Xiang Li; Haoyuan Cao; Shijie Zhao; Junlin Li; Li Zhang; Bhiksha Raj

2023 AAAI AAAI 2023

Panoramic Video Salient Object Detection with Ambisonic Audio Guidance

Abstract

Abstract Video salient object detection (VSOD), as a fundamental computer vision problem, has been extensively discussed in the last decade. However, all existing works focus on addressing the VSOD problem in 2D scenarios. With the rapid development of VR devices, panoramic videos have been a promising alternative to 2D videos to provide immersive feelings of the real world. In this paper, we aim to tackle the video salient object detection problem for panoramic videos, with their corresponding ambisonic audios.

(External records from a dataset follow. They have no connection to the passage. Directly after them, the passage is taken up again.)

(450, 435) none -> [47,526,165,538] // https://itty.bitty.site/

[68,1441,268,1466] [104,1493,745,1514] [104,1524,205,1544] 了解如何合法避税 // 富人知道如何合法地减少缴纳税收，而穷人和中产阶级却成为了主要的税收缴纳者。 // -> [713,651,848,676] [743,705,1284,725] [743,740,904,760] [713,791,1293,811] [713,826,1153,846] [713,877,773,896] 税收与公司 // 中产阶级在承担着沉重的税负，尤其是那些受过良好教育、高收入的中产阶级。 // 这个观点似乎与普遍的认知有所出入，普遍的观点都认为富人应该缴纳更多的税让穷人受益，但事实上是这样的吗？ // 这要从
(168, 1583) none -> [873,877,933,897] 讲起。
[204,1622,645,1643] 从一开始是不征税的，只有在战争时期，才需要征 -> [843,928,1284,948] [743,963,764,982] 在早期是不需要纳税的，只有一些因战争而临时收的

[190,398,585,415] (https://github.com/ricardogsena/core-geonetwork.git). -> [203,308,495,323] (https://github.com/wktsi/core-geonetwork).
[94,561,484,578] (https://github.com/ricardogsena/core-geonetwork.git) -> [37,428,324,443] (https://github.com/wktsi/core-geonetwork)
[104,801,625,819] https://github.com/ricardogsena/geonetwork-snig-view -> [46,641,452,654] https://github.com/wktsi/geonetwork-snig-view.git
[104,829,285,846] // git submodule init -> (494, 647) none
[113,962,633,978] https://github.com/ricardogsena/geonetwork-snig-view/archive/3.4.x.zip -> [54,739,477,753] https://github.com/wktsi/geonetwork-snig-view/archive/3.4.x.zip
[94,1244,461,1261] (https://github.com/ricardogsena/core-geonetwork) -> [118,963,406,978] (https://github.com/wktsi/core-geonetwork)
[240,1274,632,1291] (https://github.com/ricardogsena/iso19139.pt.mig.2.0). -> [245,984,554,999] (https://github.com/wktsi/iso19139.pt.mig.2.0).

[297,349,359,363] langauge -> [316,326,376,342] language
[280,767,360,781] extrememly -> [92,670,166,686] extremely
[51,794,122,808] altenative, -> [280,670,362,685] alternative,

A multimodal fusion module equipped with two pseudo-siamese audio-visual context fusion (ACF) blocks is proposed to effectively conduct audio-visual interaction. The ACF block equipped with spherical positional encoding enables the fusion in the 3D context to capture the spatial correspondence between pixels and sound sources from the equirectangular frames and ambisonic audios. Experimental results verify the effectiveness of our proposed components and demonstrate that our method achieves state-of-the-art performance on the ASOD60K dataset.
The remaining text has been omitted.